The People’s Bank of China just finished an eleventh straight month of buying.
Official reserves: 2,298.53 tonnes. Sixth in the world. Sounds large until stacked against $3.2 trillion in foreign exchange reserves. That’s roughly 7% in gold. Europe sits north of 60% for several countries. The global central bank average is about 15%.
Call China underweight, or call it misdirection.
Unless the books aren’t telling the full story.
The Shanghai Gold Exchange is the world’s busiest physical market. In Q3 2025, withdrawals ran 297 tonnes. The PBoC admitted to 5 tonnes that same quarter.
The rest did not evaporate.
From 2009 to 2015, Beijing quietly amassed more than 600 tonnes off the radar, then announced a neat step-up all at once. Surprise, but not really.
Conservative reads now peg China near 4,300 tonnes. Aggressive takes run to 8,000. The high-end crowd whispers 15,000. If the midpoint is even close, that’s over a trillion dollars in metal that cannot be sanctioned or switched off.
Maybe this is prudence. Diversify, hedge, de-risk. Plenty of countries are doing it. Turkey, Poland, India. Central bank buying has topped a thousand tonnes a year for several years running.
Here’s the rub.
Gold’s share of central bank reserves overtook Treasuries in 2024-2025 for the first time in decades. China trimmed Treasuries to roughly $775 billion by July 2025, behind Japan and the UK.
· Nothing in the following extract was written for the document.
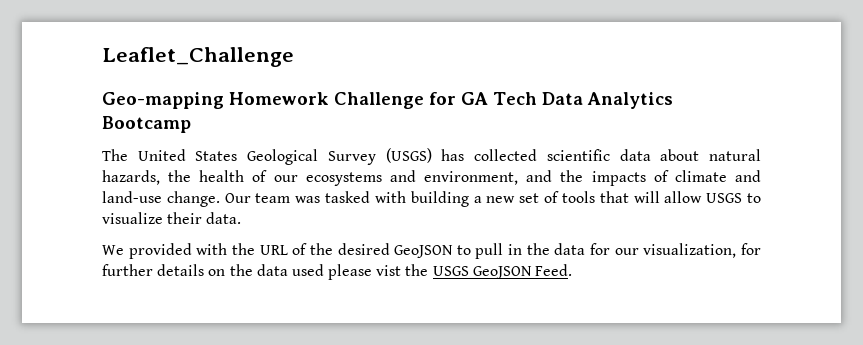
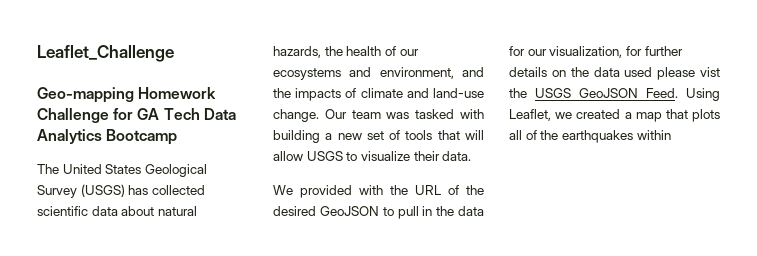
(573, 270) none -> [686,88,720,101] [509,109,720,122] [509,130,671,143] Using Leaflet, we created a map that plots all of the earthquakes within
Buying accelerated after the tariff shock in April 2025. Prices ripped higher. Purchases continued anyway.
Gold has one trait no other reserve asset can match. No counterparty. Dollars can be frozen. Bonds can be coerced. Banking pipes can be shut. Bars in a Beijing vault cannot be canceled by memo.
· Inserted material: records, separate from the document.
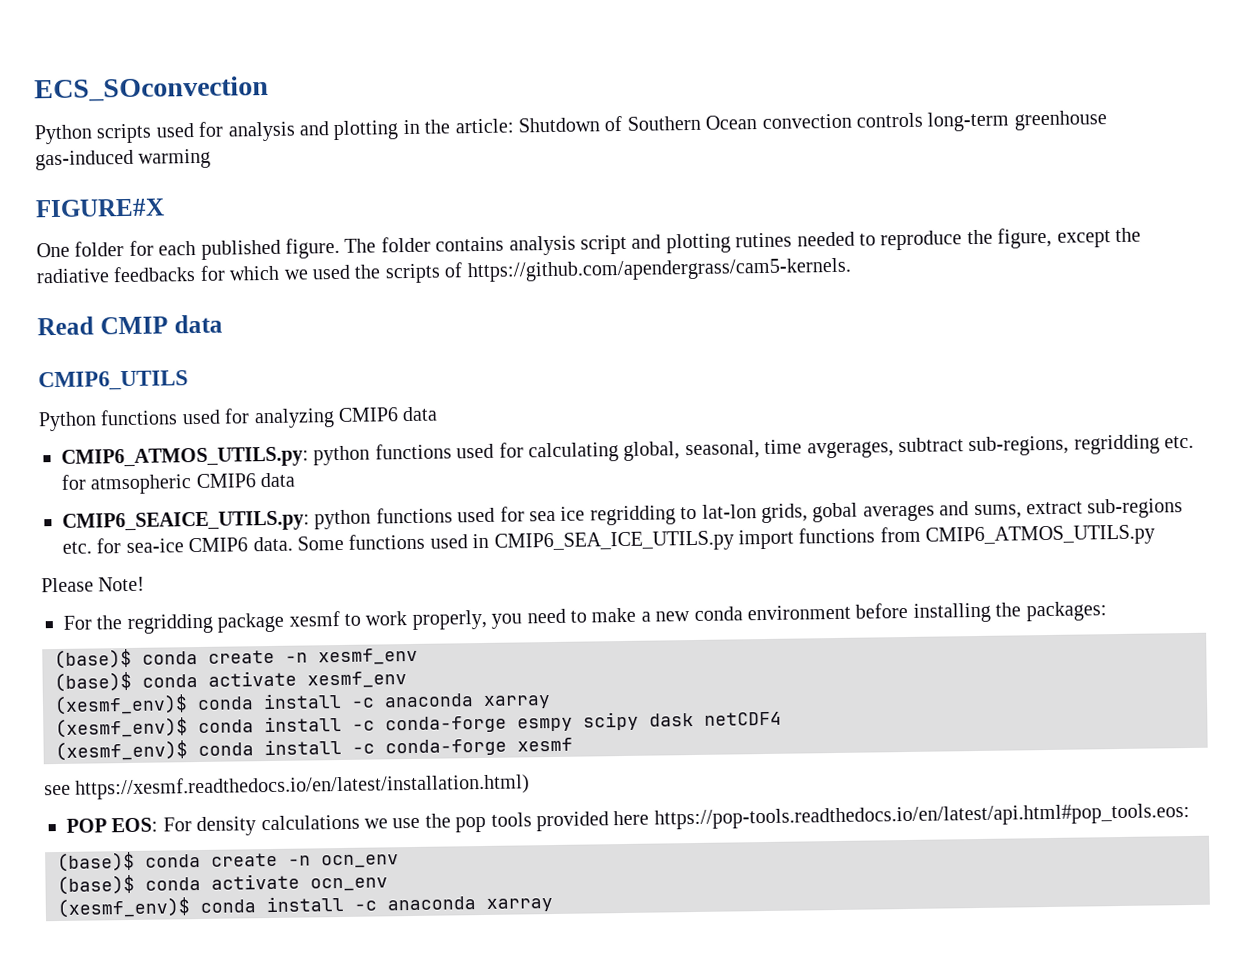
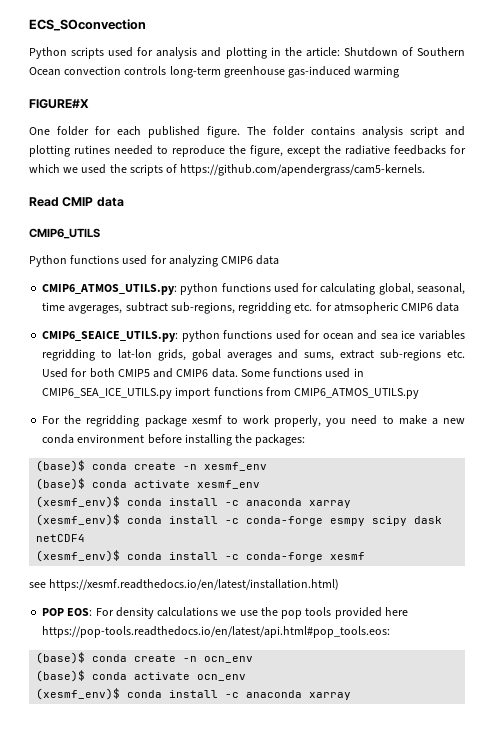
(525, 514) none -> [322,330,378,340] ocean and
(586, 513) none -> [419,330,466,340] variables
[96,538,184,554] for sea-ice -> [42,368,174,378] Used for both CMIP5 and
[41,576,146,593] // Please Note! -> (420, 393) none

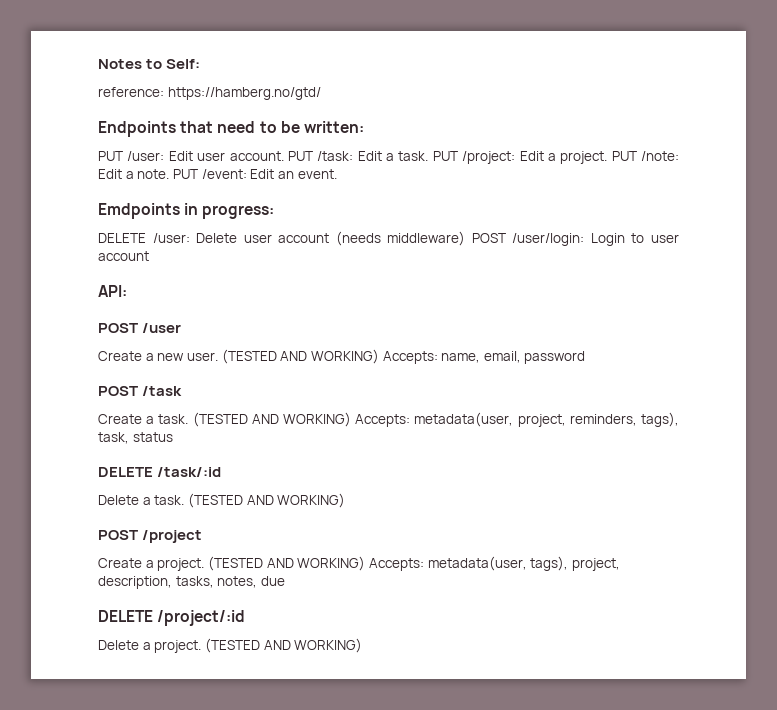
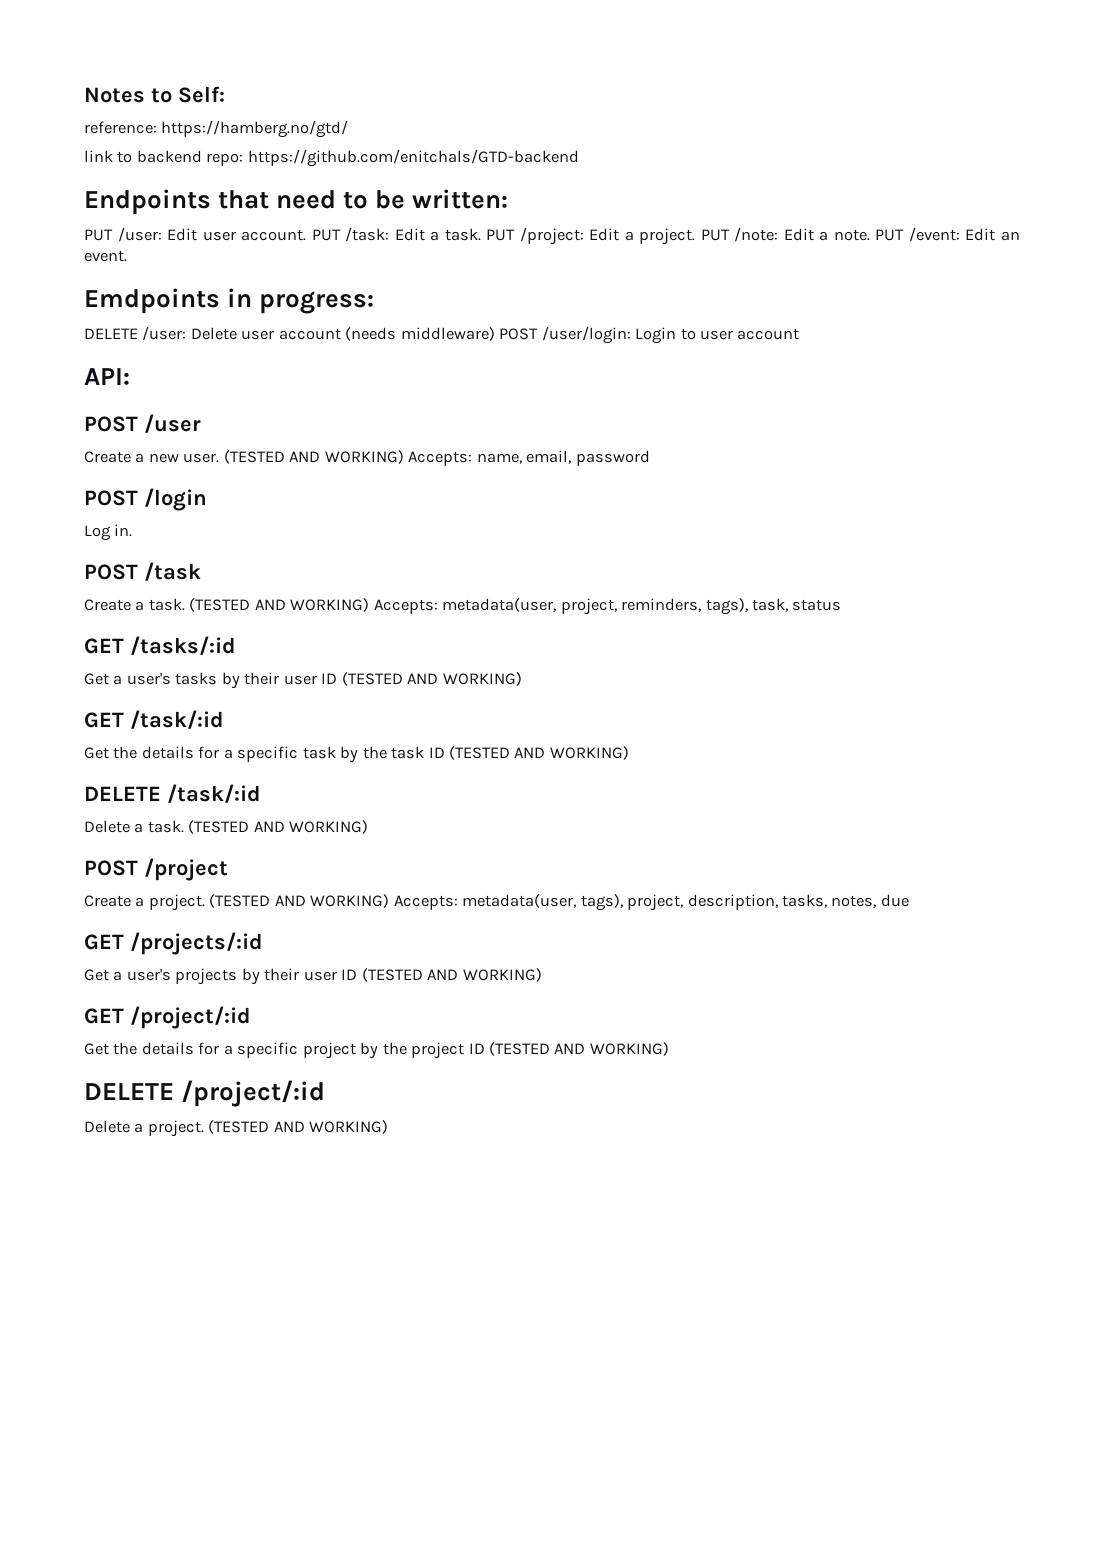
(321, 93) none -> [84,149,579,167] // link to backend repo: https://github.com/enitchals/GTD-backend
(586, 357) none -> [84,488,207,511] [84,524,133,541] // POST /login // Log in.
(173, 437) none -> [84,636,236,655] [84,672,522,689] [84,710,224,729] [84,746,629,763] // GET /tasks/:id // Get a user's tasks by their user ID (TESTED AND WORKING) // GET /task/:id // Get the details for a specific task by the task ID (TESTED AND WORKING)
(285, 581) none -> [84,932,263,955] [84,968,542,985] [84,1006,251,1029] [84,1042,669,1059] // GET /projects/:id // Get a user's projects by their user ID (TESTED AND WORKING) // GET /project/:id // Get the details for a specific project by the project ID (TESTED AND WORKING)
Russia’s 2022 freeze-up taught that lesson in 72 hours.
Inside China, households have been sprinting toward metal. The Shanghai benchmark set record after record this year. Investment demand in bars and coins punched to an 11-year high in 2024. Real estate slumps, the currency drifts, and people do what people do when trust thins. They reach for what feels real.
Here’s the weird twist.
Despite the frenzy, domestic prices often traded at a discount to global benchmarks in 2025. Sometimes $71 per ounce. Beijing juiced equities with a CSI300 rally, nudging retail cash back into stocks, cooling the gold fever, smoothing the state’s own accumulation.
Market management with training wheels, and it worked.
Picture the system in three layers. Top: the PBoC soaks up metal. Middle: the SGE channels flow and sets the tempo. Bottom: retail is steered by policy nudges and sentiment.
Net result: steady inflow into state hands without a siren blaring on Wall Street screens.
The larger project is not a mystery. A digital yuan is being built, piece by piece. No formal promise of gold backing, yet the architecture could support it. For countries that feel boxed in by the dollar order, a politically neutral reserve payment rail has obvious appeal.
This is not about next week. Not about next quarter.
Give it a decade. Stockpiles large enough to anchor credibility. Payment rails that skip New York. Bilateral trade that settles outside the dollar. A cohort of emerging markets that want options and finally have one.
Dismissing this as conspiracy requires willful blindness. The buying is public. The exchange is massive and out in the open. The digital plumbing is being laid in broad daylight.
The only real conspiracy is pretending it’s normal portfolio rotation.
The dollar isn’t going to collapse overnight. Hegemonic currencies don’t work that way. But the foundation is cracking.
China understands the stakes. Russia understands them. Turkey and Poland certainly act like they do. India, too.
The question is simple. Will Washington treat this as a strategic challenge or as another think-tank panel?
The goal is not to crash the dollar by Tuesday. The goal is to make the dollar optional within a reasonable horizon, and the buying pattern telegraphs that intention.